Nadie entendería jamás por qué Clarisa tenía esa costumbre de ir hacia aquel parque cada 7 de septiembre. Lo suyo con Armando había acabado hacía demasiado tiempo y sus amigos creían que era tiempo de que la mujer lo olvidase. Lo que no sabían era que cada 7 de septiembre ellos se encontraban. Y Clarisa se sentía dichosa de encontrarlo siempre. Sabía perfectamente que no podían estar juntos. Ella era estable, a tal grado de que esa virtud suya se transformaba en el grave defecto de la terquedad y él era demasiado libre, no podía atarse a nada, así fuera una idea o una persona. Su espíritu de vagabundo había encantado a la joven. Aún lo amaba, pero no podía estar con él. No quería terminar lastimada de nuevo.

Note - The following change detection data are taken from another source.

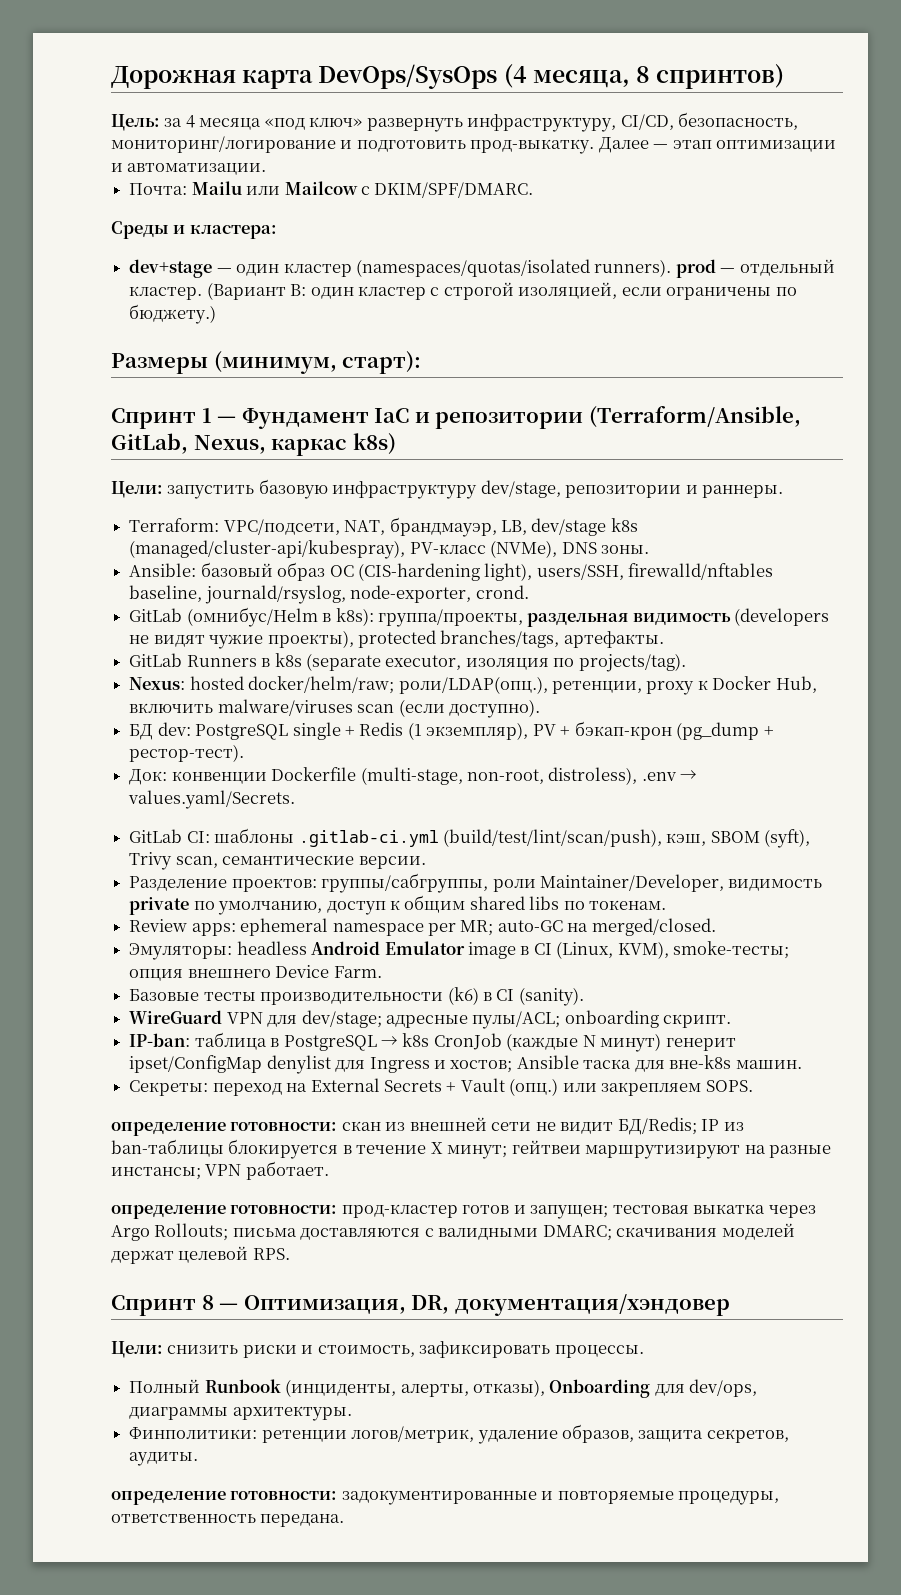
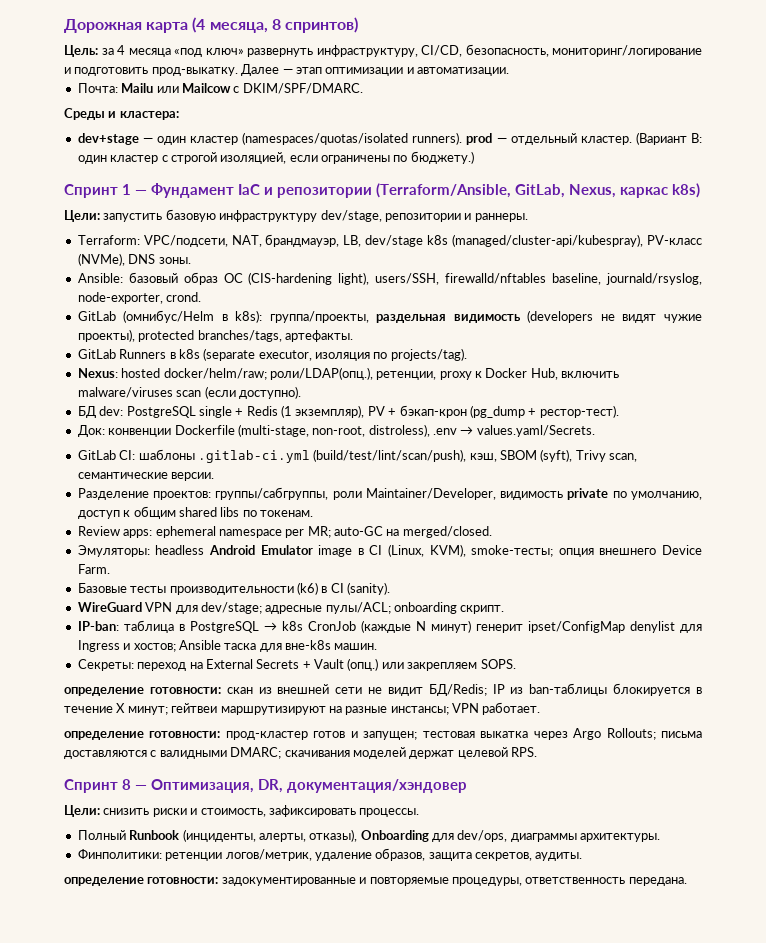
- Дорожная карта DevOps/SysOps (4 месяца, 8 спринтов)
+ Дорожная карта (4 месяца, 8 спринтов)
- Размеры (минимум, старт):

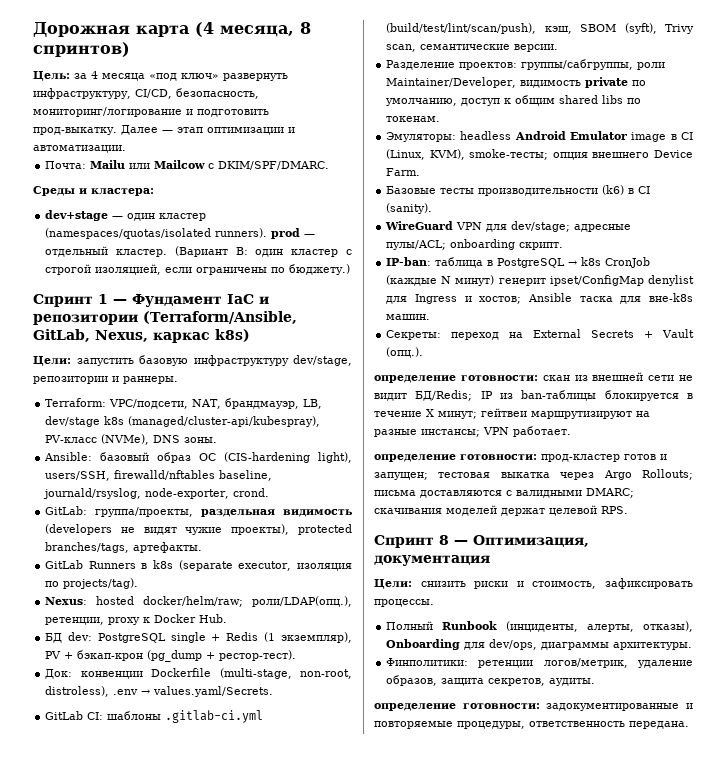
- GitLab (омнибус/Helm в k8s): группа/проекты, раздельная видимость (developers не видят чужие проекты), protected branches/tags, артефакты.
+ GitLab: группа/проекты, раздельная видимость (developers не видят чужие проекты), protected branches/tags, артефакты.
- Nexus: hosted docker/helm/raw; роли/LDAP(опц.), ретенции, proxy к Docker Hub, включить malware/viruses scan (если доступно).
+ Nexus: hosted docker/helm/raw; роли/LDAP(опц.), ретенции, proxy к Docker Hub.
- Review apps: ephemeral namespace per MR; auto-GC на merged/closed.
- Секреты: переход на External Secrets + Vault (опц.) или закрепляем SOPS.
+ Секреты: переход на External Secrets + Vault (опц.).
- Спринт 8 — Оптимизация, DR, документация/хэндовер
+ Спринт 8 — Оптимизация, документация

-Sabes, Clarisa… debo decir que eres la única persona que ha durado tanto tiempo en mi vida- Armando le decía siempre que se encontraban en el parque.
Ella no respondía nunca, solamente esperaba que el beso que siempre le daba en la mejilla se lo diera alguna vez en los labios. Sabía que no había demasiada posibilidad, así que no se hacía ilusiones.
Su relación era como aquella canción de Mecano, con la misma fecha y todo. A veces Clarisa la oía en el radio y se reía de lo irónico que era todo. Seguramente, Armando debía sentirse de la misma manera. Iban a una cita con el destino cada año desde hace cuatro. Y habían durado otros tres años juntos. Siete sietes de septiembre; cuatro de ellos con la espera de un beso apasionado que nunca ocurría.
Sin embargo, ese 7 de septiembre fue distinto… Armando la había besado en los labios, como en aquellos días en que estaban juntos… no volverían a estarlo, pero al menos sentía que ahora sí podía despedirse tranquilamente de esa etapa de su vida. Aunque hubieran llamas que ni con el mar se apagaban.